Cormac Henderson, CEO of national home buying service Spring, commented: “We have long been calling for a Stamp Duty break for elderly downsizers or ‘last time buyers’, who feel stuck in unfit for purpose accommodation, so the announcement of a general Stamp Duty break is welcome news in this regard, incentivising hundreds of thousands of people to downsize and free up larger homes for those who need it most.”

“However, ultimately our housing market has a fundamental supply-demand issue and until more homes are built at scale, the Stamp Duty cut will simply fuel more demand with more people fighting for fewer homes. As a consequence, we should see prices holding up in the near term, despite rising interest rates, cost of living challenges and growing mortgage payments.

“The Government is walking a delicate line, in my view this policy is quite a gamble. The Stamp Duty cut incentive could lead to a cliff-edge scenario in the medium to long term. The key question is whether it can hold the market in check until the economy returns to growth and rates stabilise or fall from their peak. However, the tax incentive could well be phased out and avoid a crash scenario as wages, inflation, and mortgage payments stabilise.”

“There is a scenario where the economy may not sufficiently recover, and inflation isn’t controlled. If interest rates keep rising and more people progress onto a standard variable mortgage, the result will be a growing number of unsustainable mortgage payments. If property prices fall simultaneously, negative equity or loan to value challenges could start to accelerate a negative picture.”

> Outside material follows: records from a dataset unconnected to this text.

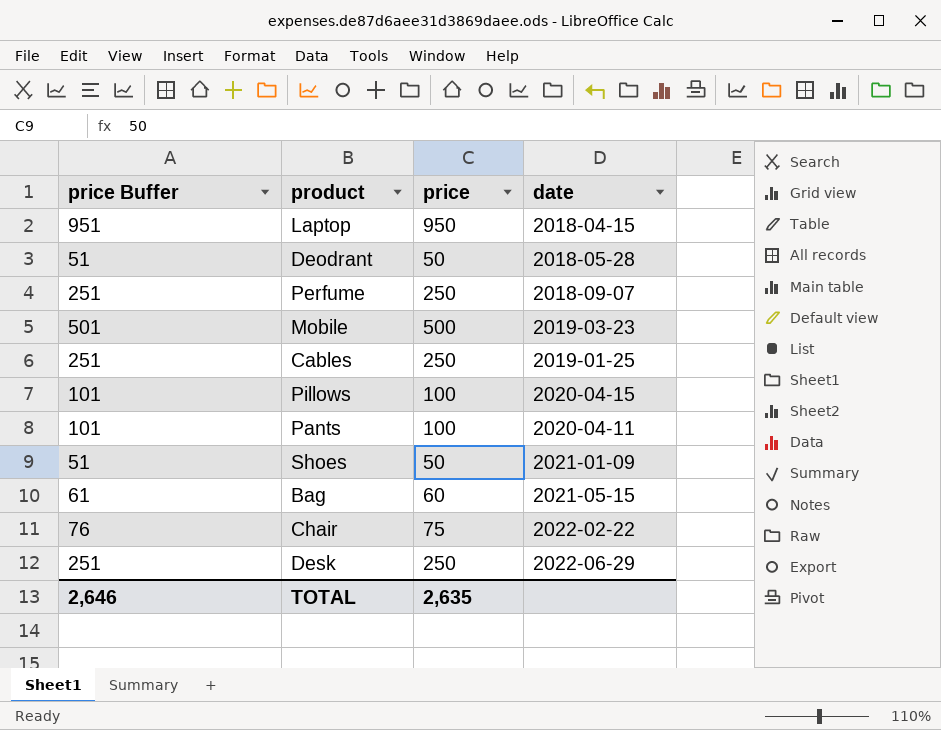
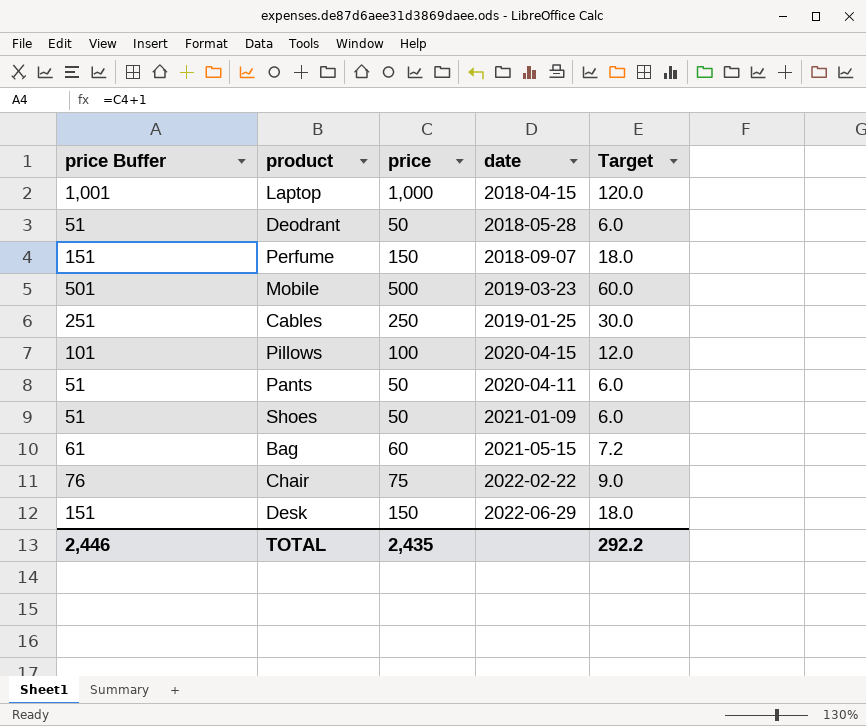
column Target | formula: none -> [price] * 0.12
Laptop | price Buffer: 951 -> 1,001
Laptop | price: 950 -> 1,000
Perfume | price Buffer: 251 -> 151
Perfume | price: 250 -> 150
Pants | price Buffer: 101 -> 51
Pants | price: 100 -> 50
Desk | price Buffer: 251 -> 151
Desk | price: 250 -> 150
TOTAL | price Buffer: 2,646 -> 2,446
TOTAL | price: 2,635 -> 2,435

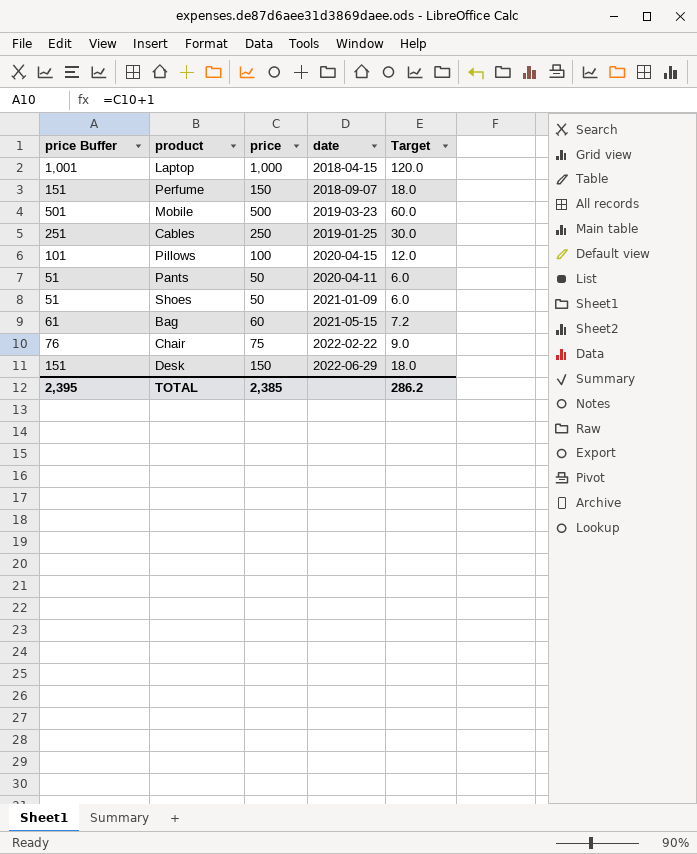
row Deodrant: 51 | 50 | 2018-05-28 | 6.0 -> none
TOTAL | price Buffer: 2,446 -> 2,395
TOTAL | price: 2,435 -> 2,385
TOTAL | Target: 292.2 -> 286.2

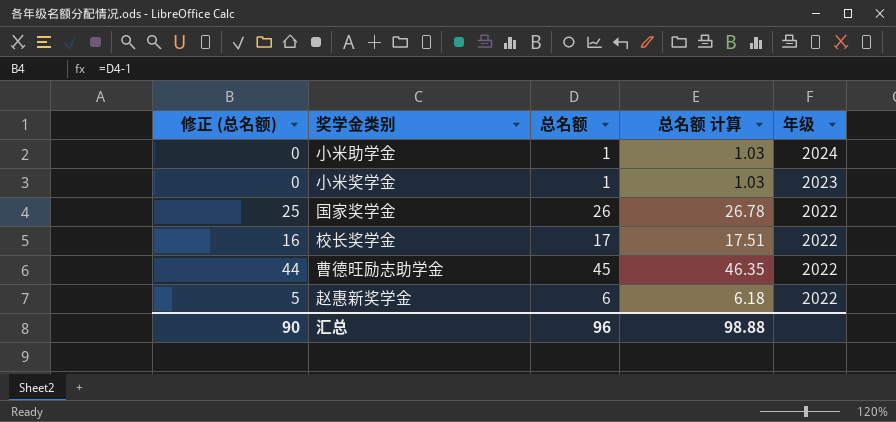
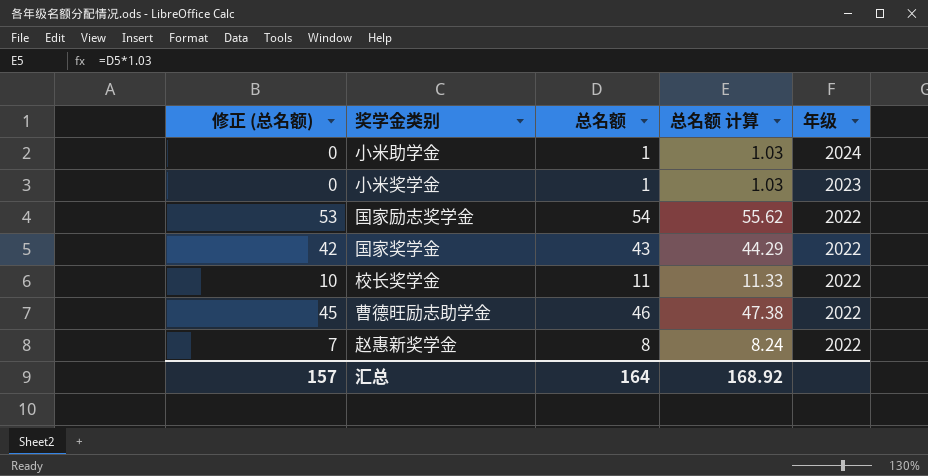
row 国家励志奖学金: none -> 53 | 54 | 55.62 | 2022
国家奖学金 | 修正 (总名额): 25 -> 42
国家奖学金 | 总名额: 26 -> 43
国家奖学金 | 总名额 计算: 26.78 -> 44.29
校长奖学金 | 修正 (总名额): 16 -> 10
校长奖学金 | 总名额: 17 -> 11
校长奖学金 | 总名额 计算: 17.51 -> 11.33
曹德旺励志助学金 | 修正 (总名额): 44 -> 45
曹德旺励志助学金 | 总名额: 45 -> 46
曹德旺励志助学金 | 总名额 计算: 46.35 -> 47.38
赵惠新奖学金 | 修正 (总名额): 5 -> 7
赵惠新奖学金 | 总名额: 6 -> 8
赵惠新奖学金 | 总名额 计算: 6.18 -> 8.24
汇总 | 修正 (总名额): 90 -> 157
汇总 | 总名额: 96 -> 164
汇总 | 总名额 计算: 98.88 -> 168.92

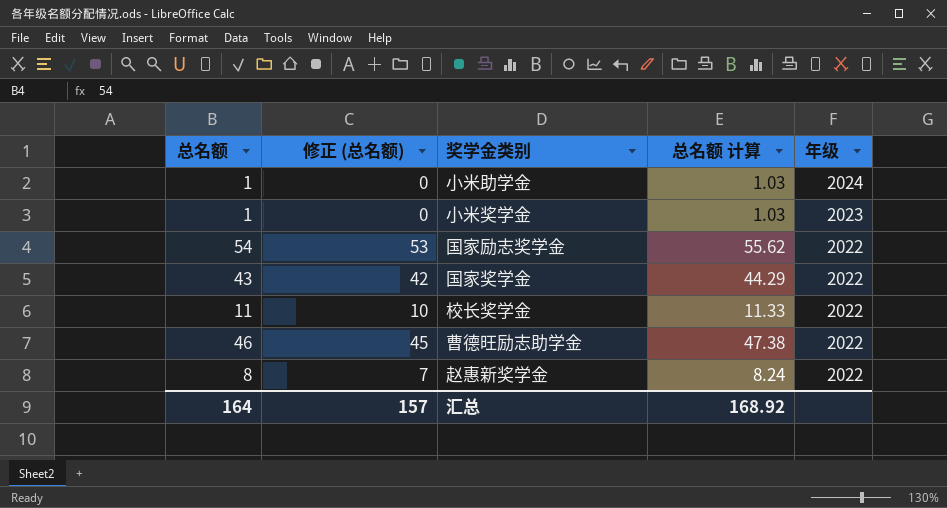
column 总名额 | position: 3 -> 1

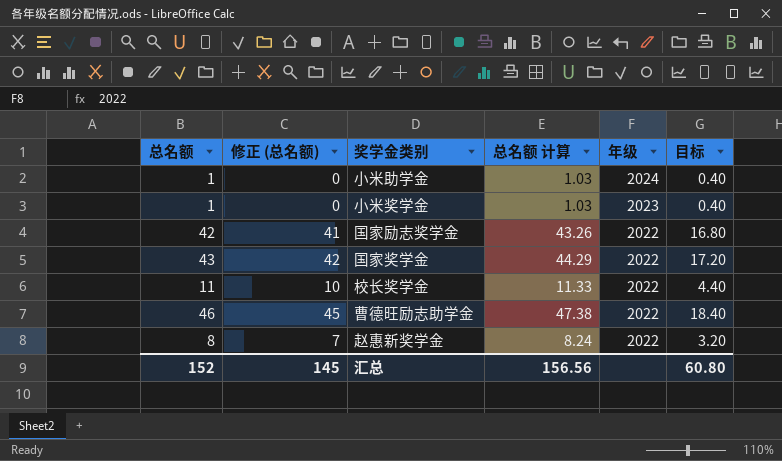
column 目标 | formula: none -> [总名额] * 0.4
国家励志奖学金 | 总名额: 54 -> 42
国家励志奖学金 | 修正 (总名额): 53 -> 41
国家励志奖学金 | 总名额 计算: 55.62 -> 43.26
汇总 | 总名额: 164 -> 152
汇总 | 修正 (总名额): 157 -> 145
汇总 | 总名额 计算: 168.92 -> 156.56

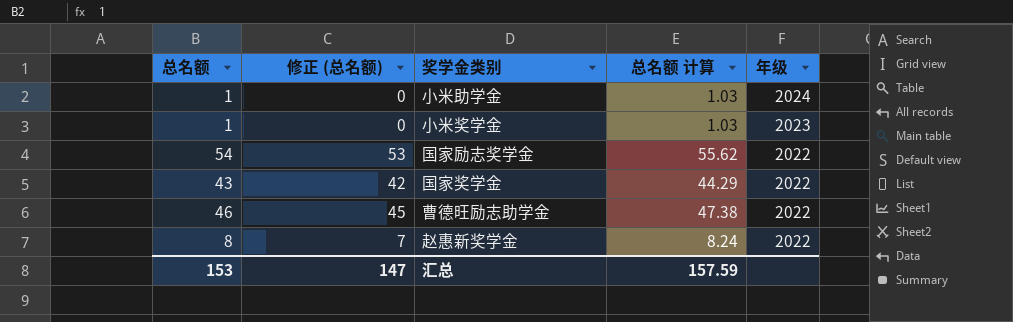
column 目标 | formula: [总名额] * 0.4 -> none
row 校长奖学金: 11 | 10 | 11.33 | 2022 | 4.40 -> none
国家励志奖学金 | 总名额: 42 -> 54
国家励志奖学金 | 修正 (总名额): 41 -> 53
国家励志奖学金 | 总名额 计算: 43.26 -> 55.62
汇总 | 总名额: 152 -> 153
汇总 | 修正 (总名额): 145 -> 147
汇总 | 总名额 计算: 156.56 -> 157.59

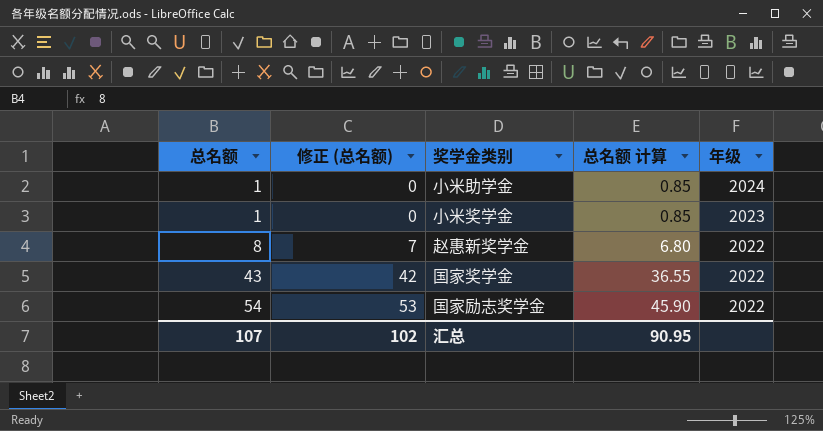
row order: 年级 descending -> 总名额 ascending
column 总名额 计算 | formula: [总名额] * 1.03 -> [总名额] * 0.85
row 曹德旺励志助学金: 46 | 45 | 47.38 | 2022 -> none
汇总 | 总名额: 153 -> 107
汇总 | 修正 (总名额): 147 -> 102
汇总 | 总名额 计算: 157.59 -> 90.95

“It could be that today’s announcement is the first step that ultimately leads to a market correction, the likes of which we have not seen since 2008.”

Dominic Agace, chief executive of leading estate agents Winkworth, said: “At a time when the BOE has announced we are already in recession, it is welcome to have a promptly presented agenda for growth.

“Some big and welcome changes initiated with a long overdue reduction of the extremely negative stamp duty, which hopefully now will allow a better functioning housing ladder. It is vital we get new buyers on the ladder.”

“Other initiatives to encourage investment in special zones are also welcome and can help much-needed regeneration to these areas, creating better local environments and higher quality housing stock for people to enjoy.”

“It’s important we invest in the UK to make it retain its international status and appeal. Measures encouraging businesses to set up in the UK and, in particular, London which was most affected by the Brexit vote bode well for the long-term outlook. Even the controversial review of bankers has to be seen in the light of attracting global talent against the competition of New York, and reap the benefits of innovation and growth they can generate.”

“It has got to the point with the highest tax take in 70 years that our beloved public services have to be paid for and with no room for more taxes growth appears our best bet to ensure we can continue to support them.”

Daryl Perry, head of research & insight at Cushman & Wakefield, commented: “The stamp duty changes announced today are likely to support house prices, although much will depend on to what extent mortgage rate increases will undermine this support.”

“Ultimately, the changes are not going to help solve fundamental affordability issues. If anything, they are going to be made worse in the long term. A measure to change the systemic issues is needed to push housing market reform and increase supply in both the owned and rented markets, and not just stimulate an already overheated market.”